US-CERT has issued a vulnerability note that should worry anybody who relies on SSL VPN products to establish secure web sessions. SSL VPN is a very common method of establishing a secure connection between two remote sites over an Internet connection, where the user connects only through a standard web browser, without the need for any client software. It’s gained popularity because of its simplicity, and because of its clientless nature, it allows for easy, anywhere connectivity. It is commonly used in Internet commerce, and sometimes in cloud-based or remote email.
According to CERT though, many of the commercially available SSL VPN products bypass the security that exists in the web browser, and this could create a security problem. The problem revolves around the “same origin” policy enforced by standard web browsers, which enforce a rule that prohibits active content from accessing data from an external site. However, some of the SSL VPN products do take content from multiple sites, then present it as coming from the SSL VPN by rewriting the URLs that come from the VPN. It would be possible for example, for an attacker to lure a user to a rogue web page, gain access to the VPN session token, and alter content. It would be possible for such an attacker to, for example, use that malicious web page to launch an attack that could capture keystrokes from remote users.

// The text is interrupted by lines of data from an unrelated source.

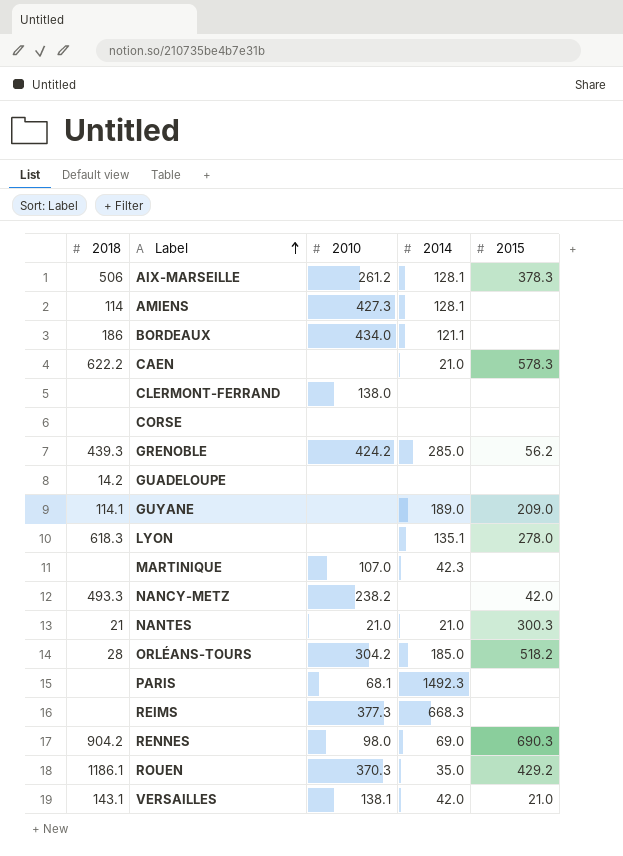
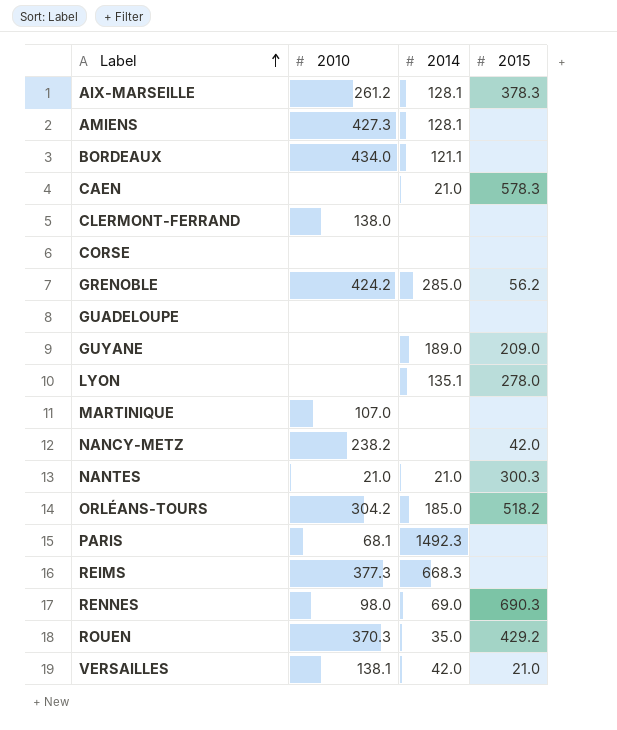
column 2018 | position: 1 -> none
MARTINIQUE | 2014: 42.3 -> none

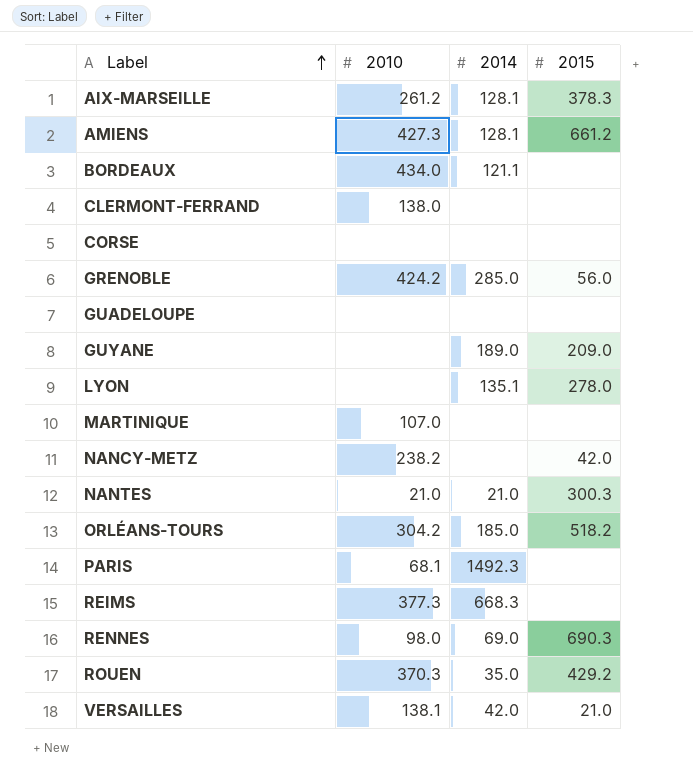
row CAEN: none | 21.0 | 578.3 -> none
AMIENS | 2015: none -> 661.2
GRENOBLE | 2015: 56.2 -> 56.0

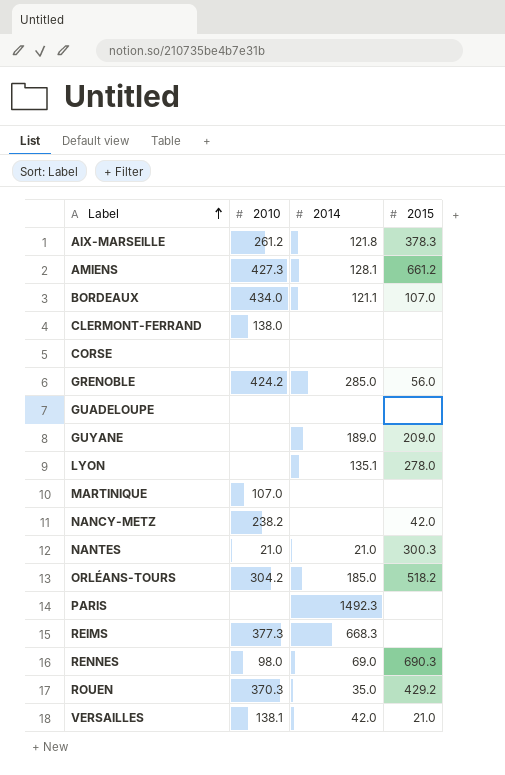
AIX-MARSEILLE | 2014: 128.1 -> 121.8
BORDEAUX | 2015: none -> 107.0
PARIS | 2010: 68.1 -> none

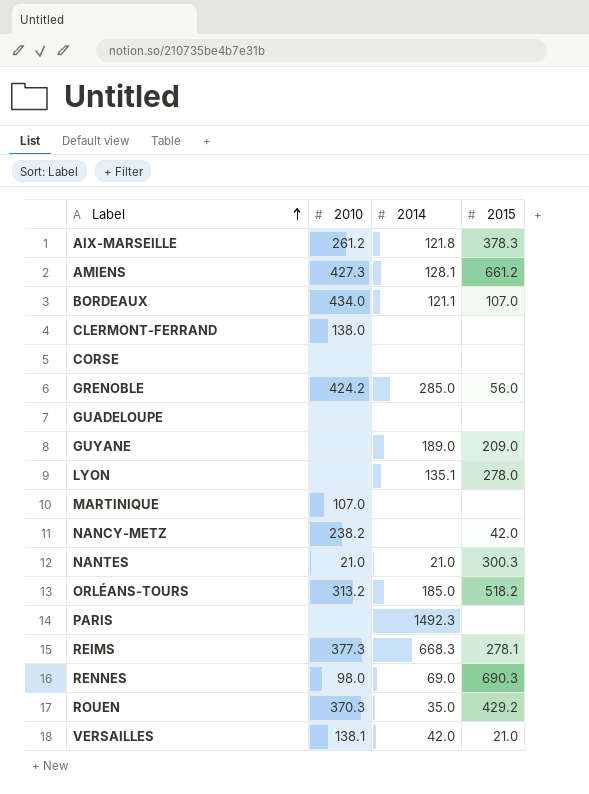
ORLÉANS-TOURS | 2010: 304.2 -> 313.2
REIMS | 2015: none -> 278.1

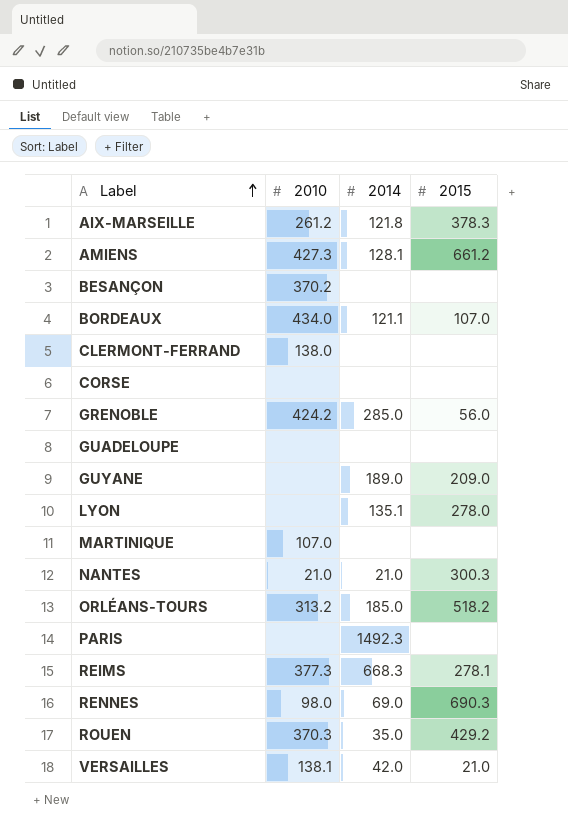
row NANCY-METZ: 238.2 | none | 42.0 -> none
row BESANÇON: none -> 370.2 | none | none

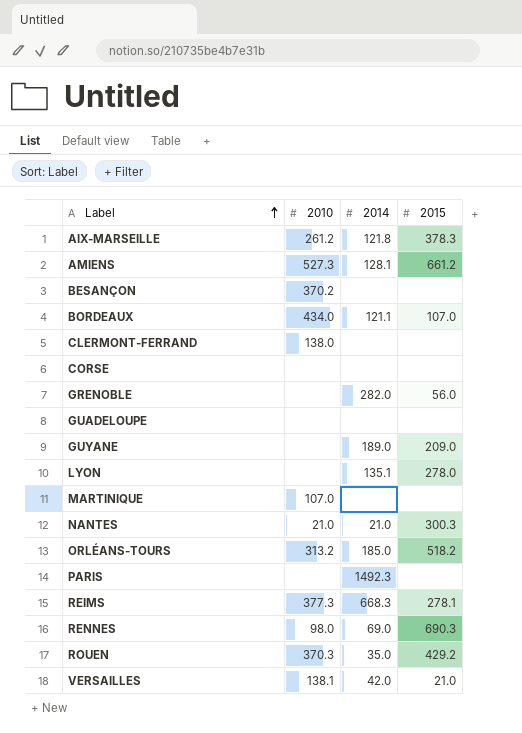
AMIENS | 2010: 427.3 -> 527.3
GRENOBLE | 2010: 424.2 -> none
GRENOBLE | 2014: 285.0 -> 282.0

The vulnerability is mostly theoretical, and whether you are vulnerable really depends on how you’ve configured your SSL VPN. It’s important not to take the SSL VPN warning as an indication that you shouldn’t use SSL VPN–such an indication would be unnecessary, and would have a dramatic impact on e-commerce as we know it.
According to CERT, there is no immediate solution to the problem, but there are three workaround solutions: (1) Limit URL rewriting to trusted domains, (2) limit VPN server network connectivity to trusted domains, and (3) disable URL hiding features. In limiting URL rewriting to trusted domains, most firewalls will allow policy rules to be set to accommodate this neeed, so the VPN can only access specific domains.